Лимузины пересекли Красную площадь, затем Манежную. И когда въехали на улицу Горького, Молотов, оторвавшись от трудных мыслей, вдруг увидел, как на тротуаре справа весело теснились в сторону прохожие, уступая дорогу свадебному кортежу, звенящему гитарами и песней.

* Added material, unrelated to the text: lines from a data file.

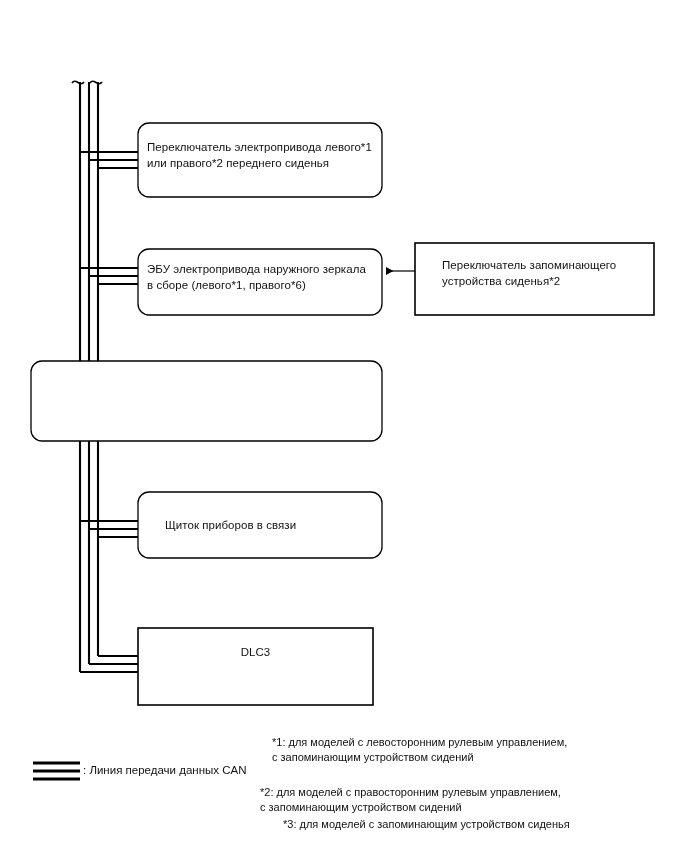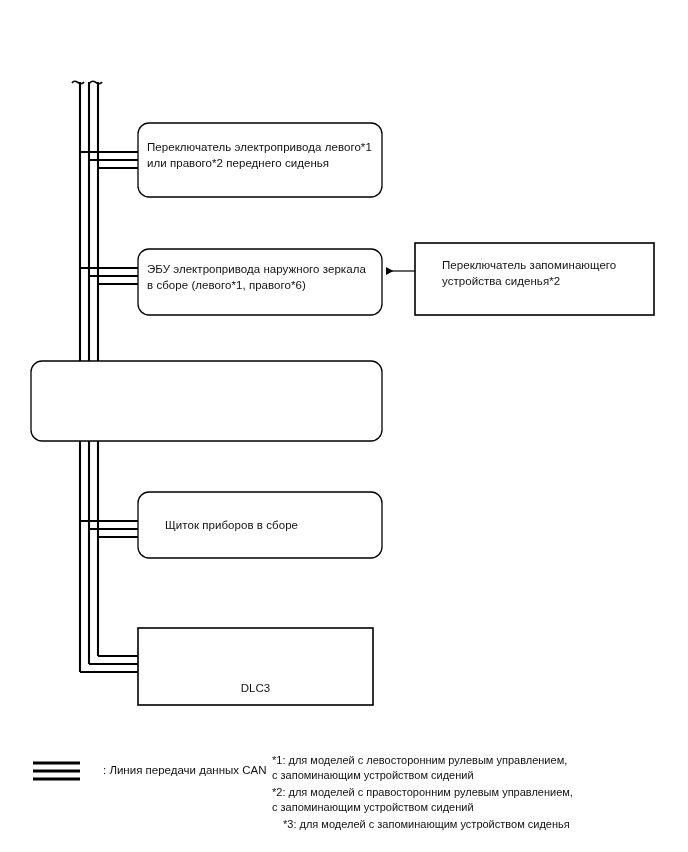--- a/index.html
+++ b/index.html
@@ -71,35 +71,35 @@
   <div class="txt boxtext" style="left:147px;top:140px;width:232px;">Переключатель электропривода левого*1
 или правого*2 переднего сиденья</div>
 
   <div class="txt boxtext" style="left:147px;top:262px;width:232px;">ЭБУ электропривода наружного зеркала
 в сборе (левого*1, правого*6)</div>
 
   <div class="txt boxtext" style="left:442px;top:258px;width:210px;">Переключатель запоминающего
 устройства сиденья*2</div>
 
 
-  <div class="txt boxtext" style="left:165px;top:518px;width:210px;">Щиток приборов в сборе</div>
+  <div class="txt boxtext" style="left:165px;top:518px;width:210px;">Щиток приборов в связи</div>
 
-  <div class="txt boxtext" style="left:138px;top:645px;width:235px;text-align:center;margin-top:36px;">DLC3</div>
+  <div class="txt boxtext" style="left:138px;top:645px;width:235px;text-align:center;">DLC3</div>
 
   <svg class="layer" viewBox="0 0 688 852">
     <g stroke="#000" stroke-width="3.2">
       <line x1="33" y1="763" x2="80" y2="763"></line>
       <line x1="33" y1="771" x2="80" y2="771"></line>
       <line x1="33" y1="779" x2="80" y2="779"></line>
     </g>
   </svg>
 
-  <div class="legendlabel" style="left:83px;top:764px;margin-left:20px;">: Линия передачи данных CAN</div>
+  <div class="legendlabel" style="left:83px;top:764px;">: Линия передачи данных CAN</div>
 
-  <div class="footnote" style="left:272px;top:753px;width:400px;">*1: для моделей с левосторонним рулевым управлением,
+  <div class="footnote" style="left:272px;top:735px;width:400px;">*1: для моделей с левосторонним рулевым управлением,
 с запоминающим устройством сидений</div>
 
-  <div class="footnote" style="left:272px;top:785px;width:400px;">*2: для моделей с правосторонним рулевым управлением,
+  <div class="footnote" style="left:260px;top:785px;width:400px;">*2: для моделей с правосторонним рулевым управлением,
 с запоминающим устройством сидений</div>
 
   <div class="footnote" style="left:283px;top:817px;width:400px;">*3: для моделей с запоминающим устройством сиденья</div>
 
 </div>
 
 </body></html>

Впереди шли невеста, в белом платье, с сияющим лицом и опущенными глазами, и жених, высокий, красивый парень с широкими плечами молотобойца.
Молотов содрогнулся от мысли, что москвичи еще ничего не знают!.. Люди продолжали жить своими радостями, обыденными заботами и светлыми, как у этих счастливых молодоженов, надеждами… А через несколько минут он известит страну о войне, и все померкнет вокруг, жизнь будто остановится на месте, чтобы затем повернуть свой бег в другую, простершуюся за порог неизвестности сторону!.. Сколько же слез прольют женские и детские глаза!.. Какой взметнется вихрь человеческих чувств!.. А для всех вот таких невест и женихов этот день обернется тяжким днем печали и прощания, может быть, навсегда…
И когда уже сидел он в студии перед микрофоном, ощущая на себе из-за квадратного стекла операторской испуганные и любопытные взгляды людей, которые вели передачу его выступления на все радиостанции Советского Союза, когда взволнованно произносил суровые фразы, осуждавшие клику кровожадных фашистских правителей, призывавшие советский народ к сплочению и единству, чтобы обеспечить победу над врагом, ему вспоминались веселые и беззаботные лица тех рабочих парней и девчонок на улице Горького… Да, у них есть что защищать от поработителей… Заключительные фразы он произнес как утверждение веры, которая в конечном счете имеет право только на торжество: «Н а ш е д е л о п р а в о е. В р а г б у д е т р а з б и т. П о б е д а б у д е т з а н а м и».